After that trip, the filmmaker returned to Cologne in Germany, where he studied film at the Academy of Media Arts, and never looked at the footage again.
It was only a year ago that he rediscovered the tapes, initially not recognising their content. “I was seeing shots from Gaza and didn’t realize what they were, until I saw myself in the footage,” he recalls. “That’s when the memories slowly started coming back. It was the first film I ever shot in Palestine and never made it”.
Born into a Palestinian family in the Israeli town of Ramla, Aljafari is now based in Germany.
Describing his latest film, he says: “It depicts life in an open-air prison, and highlights the harsh conditions people endure under occupation. It was already happening 24 years ago, and now Gaza is completely erased, with people experiencing genocide. That was my last visit to Gaza because it became impossible to go there afterward.”
He also lost track of everyone featured in the footage. “I have no idea what happened to all these people,” Aljafari says. “It’s been 24 years, and it’s impossible to trace anyone – especially in Gaza, where everything is destroyed and people have been displaced.”
Aljafari made debut feature documentary The Roof in 2006, which was focused on his family’s life under occupation. His second was 2009’s Port of Memory, which explored Jaffa’s ruins and the Palestinian community there, winning the Louis Marcorelles prize at Cinema du Reel.
With Hasan In Gaza marks a departure from his previous feature A Fidai Film, which was more experimental and won the Visions du Reel jury prize last year.
“The film wasn’t edited in the traditional sense,” says Aljafari of his latest film. “Its structure follows exactly what I found on the tapes, maintaining the same chronology in which it was shot. I had 150 minutes of footage and ended up using most of it. Only a few scenes were excluded.”
Produced by Kamal Aljafari Productions, the documentary received support from the Doha Film Institute, France’s Cnap – Image/movement, Switzerland’s Gwaertler Stiftung, France’s Columbia Institute for Ideas and Imagination, Media City Film Festival’s Chrysalis Fellowship (Canada/USA), and France’s Atelier 105.

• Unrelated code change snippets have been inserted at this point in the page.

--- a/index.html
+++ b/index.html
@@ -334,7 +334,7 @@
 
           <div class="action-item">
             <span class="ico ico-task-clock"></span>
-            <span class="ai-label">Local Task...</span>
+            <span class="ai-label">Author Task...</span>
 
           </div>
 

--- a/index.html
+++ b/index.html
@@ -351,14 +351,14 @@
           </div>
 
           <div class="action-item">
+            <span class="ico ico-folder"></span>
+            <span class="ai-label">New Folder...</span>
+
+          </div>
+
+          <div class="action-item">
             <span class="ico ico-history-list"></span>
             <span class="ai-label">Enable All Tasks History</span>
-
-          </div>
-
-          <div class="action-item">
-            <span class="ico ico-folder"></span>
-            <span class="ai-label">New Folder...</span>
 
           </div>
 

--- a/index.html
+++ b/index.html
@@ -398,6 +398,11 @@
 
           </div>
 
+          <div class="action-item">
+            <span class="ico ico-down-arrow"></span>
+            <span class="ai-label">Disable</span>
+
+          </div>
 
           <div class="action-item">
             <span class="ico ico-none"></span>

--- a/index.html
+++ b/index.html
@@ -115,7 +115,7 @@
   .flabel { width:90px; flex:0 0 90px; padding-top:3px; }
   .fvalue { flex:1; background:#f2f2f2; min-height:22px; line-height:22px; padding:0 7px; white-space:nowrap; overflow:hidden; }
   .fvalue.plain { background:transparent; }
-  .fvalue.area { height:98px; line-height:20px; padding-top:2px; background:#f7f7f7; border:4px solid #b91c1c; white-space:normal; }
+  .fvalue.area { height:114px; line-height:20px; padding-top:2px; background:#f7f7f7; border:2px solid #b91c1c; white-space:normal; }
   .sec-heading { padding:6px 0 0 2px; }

The film has yet to secure a sales agent and sales are being handled directly by Flavia Mazzarino of Kamal Aljafari Productions. After Locarno, it will go on to play Toronto.

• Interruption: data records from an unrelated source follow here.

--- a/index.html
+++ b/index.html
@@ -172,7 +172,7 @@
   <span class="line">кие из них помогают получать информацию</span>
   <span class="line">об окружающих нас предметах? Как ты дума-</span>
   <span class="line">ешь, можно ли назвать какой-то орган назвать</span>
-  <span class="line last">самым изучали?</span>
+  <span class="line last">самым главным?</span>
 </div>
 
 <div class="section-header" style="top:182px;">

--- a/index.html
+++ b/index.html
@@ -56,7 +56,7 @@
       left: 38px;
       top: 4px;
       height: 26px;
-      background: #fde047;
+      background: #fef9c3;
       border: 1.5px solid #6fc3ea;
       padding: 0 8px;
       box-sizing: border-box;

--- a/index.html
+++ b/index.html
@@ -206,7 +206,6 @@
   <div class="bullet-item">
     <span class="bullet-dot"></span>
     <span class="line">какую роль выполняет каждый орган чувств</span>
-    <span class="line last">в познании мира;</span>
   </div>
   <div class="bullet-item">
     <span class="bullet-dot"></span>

Aljafari’s next project is fiction feature Beirut 1931, which he hopes to film in Palestine next year. “We don’t know where exactly we are going to shoot it”, says the filmmaker. “The situation is very difficult right now and we have to decide how to manage it”.
Aljafari will produce the film through his own banner, and it has received grants from both the German Ministry of Culture and the Doha Film Institute.